**Problem to solve:** Below are records; give the number of their lines that hold the word "mies", and write nothing more.

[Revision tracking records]
****

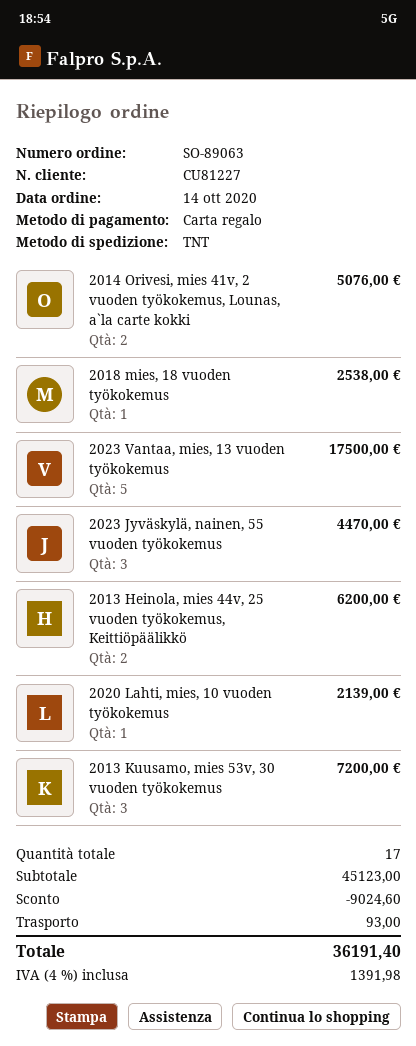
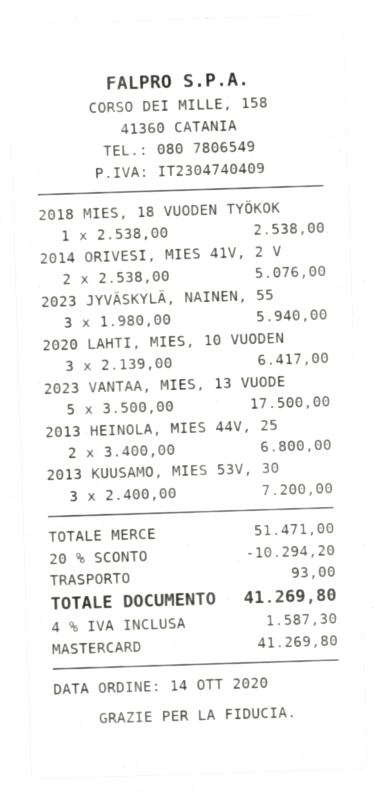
payment method: gift card -> Mastercard
2023 Jyväskylä, nainen, 55 vuoden työkokemus: 3 for 4470.00 -> 3 for 5940.00
2013 Heinola, mies 44v, 25 vuoden työkokemus, Keittiöpäälikkö: 2 for 6200.00 -> 2 for 6800.00
2020 Lahti, mies, 10 vuoden työkokemus: 1 for 2139.00 -> 3 for 6417.00
subtotal: 45123.00 -> 51471.00
discount: 9024.60 -> 10294.20
tax: 4% = 1391.98 -> 4% = 1587.30
total: 36191.40 -> 41269.80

****

**Exercise result:** 2